Predictive biomarkers for the activity of mammalian target of rapamycin (mTOR) inhibitors

  • Catherine Delbaldo
  • Sébastien Albert
  • Chantal Dreyer
  • Marie-Paule Sablin
  • Maria Serova
  • Eric Raymond
  • Sandrine Faivre


In the quest for personalized medicine, only a few biological parameters are routinely used to select patients prior to the initiation of anticancer targeted therapies, including mTOR inhibitors. Identifying biological factors that may predict efficacy or resistance to mTOR inhibitors represents an important challenge since rapalogs may exert antitumor effects through multiple mechanisms of action. Despite the fact that no such a factor is currently available, several molecular patterns are emerging, correlating with sensitivity and/or resistance to rapalogs.
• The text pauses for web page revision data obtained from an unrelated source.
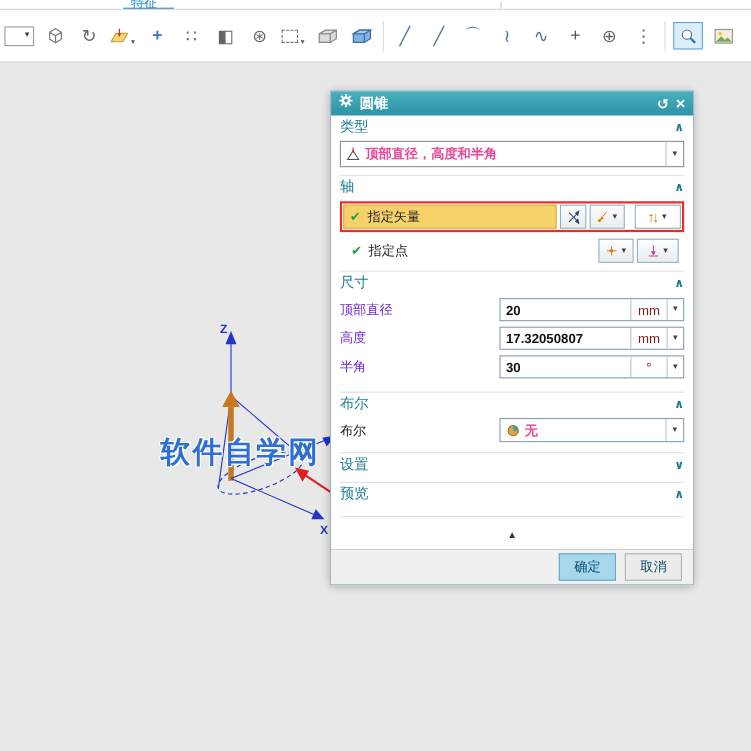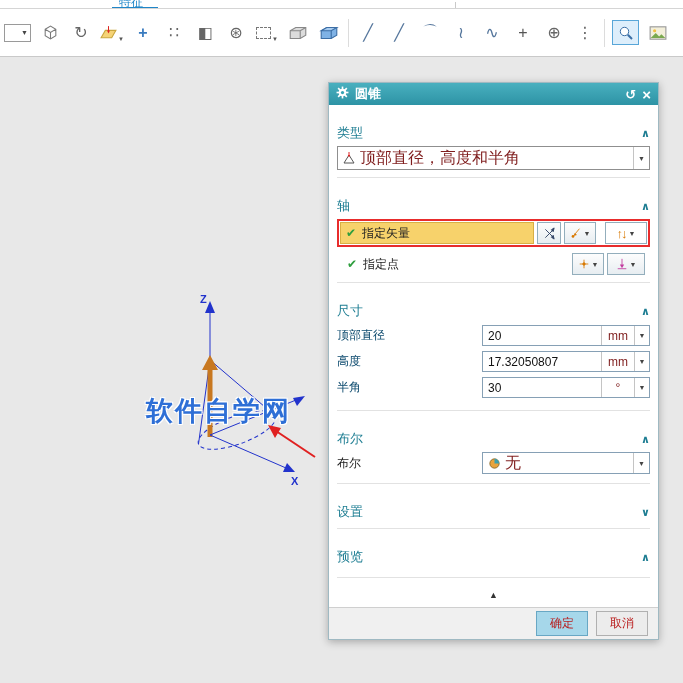"圆锥" .dialog { left: 328px -> 300px }
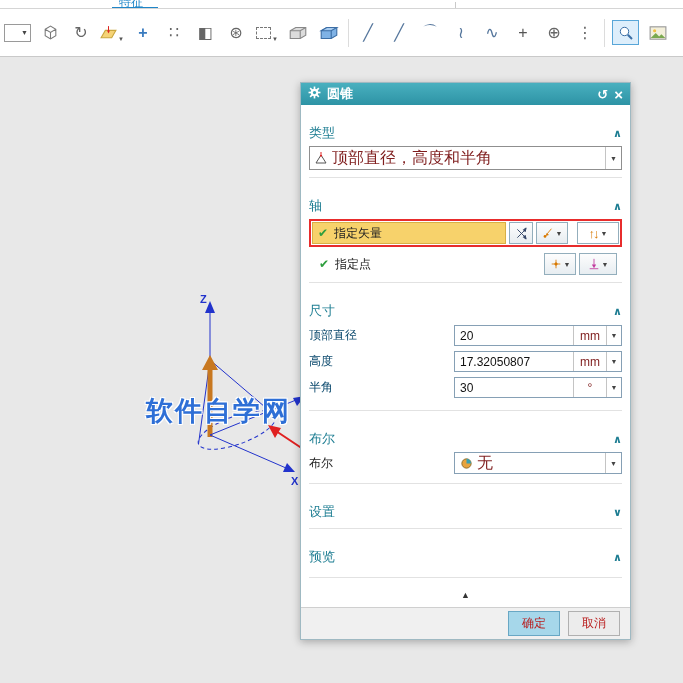"类型" .sec { padding: 19px 0 7px -> 1px 0 7px }
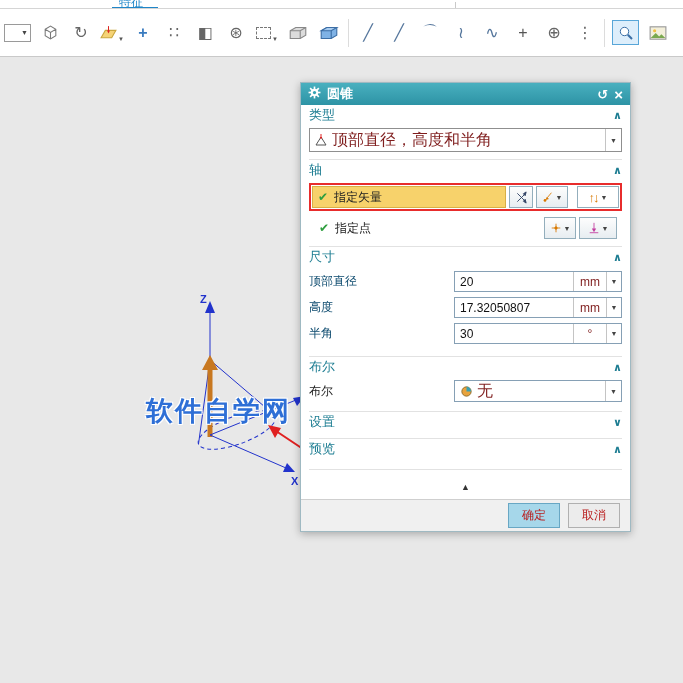"顶部直径，高度和半角" .dd-txt { color: #7f1d1d -> #ec4899; font-size: 16px -> 12px; font-weight: none -> bold }
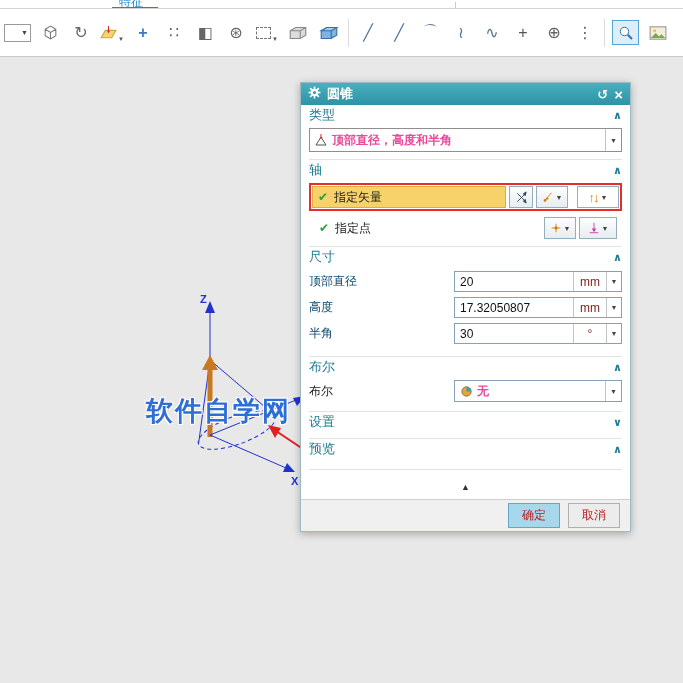"顶部直径" .dim-label { color: #0c4a6e -> #6d28d9 }
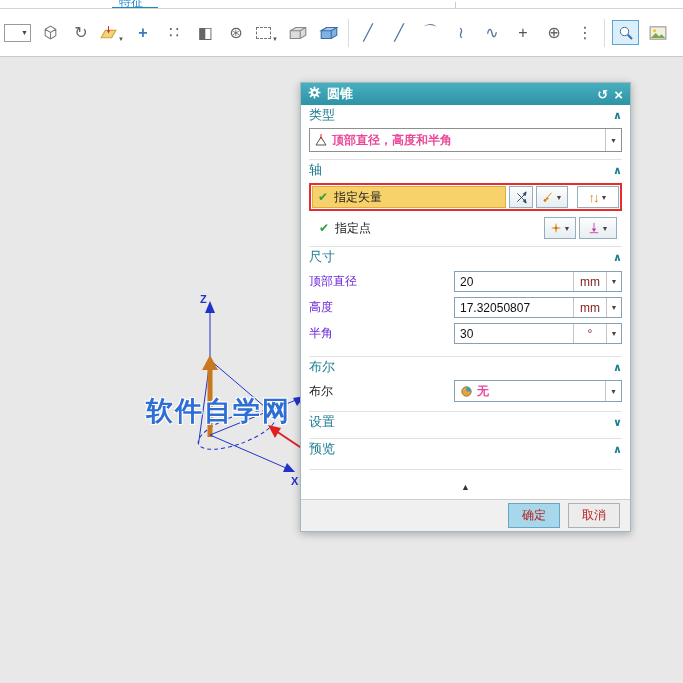"20" .nf-val { font-weight: none -> bold }
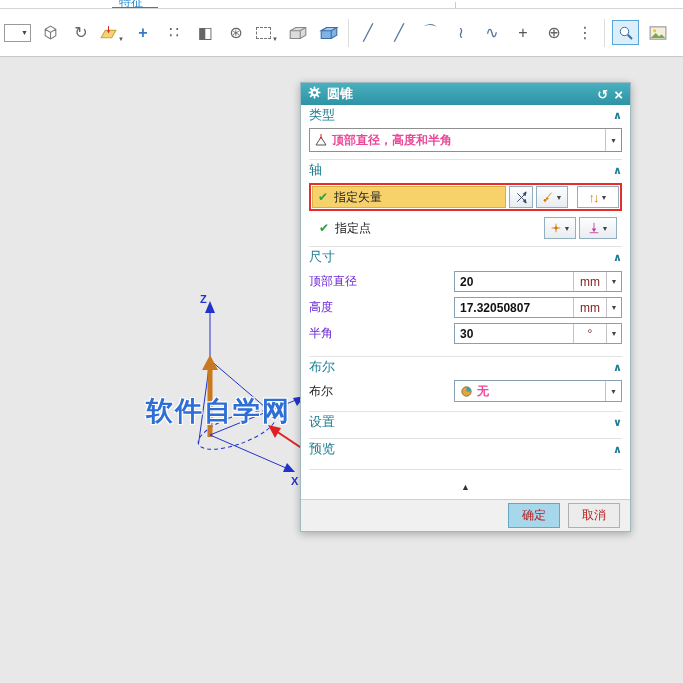"确定" .btn { color: #b91c1c -> #0c4a6e }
While activation of the phosphatidylinositol 3 kinase (PI3K)/AKT/mammalian target of rapamycin (mTOR) pathway, overexpression of cyclin D1, and functional apoptosis seem to sensitize tumor cells to rapalogs, Bcl2 overexpression or KRAS mutations are reported to be associated with resistance to mTOR inhibitors in several preclinical models. Translational research aimed at validating those parameters in clinical trials is ongoing.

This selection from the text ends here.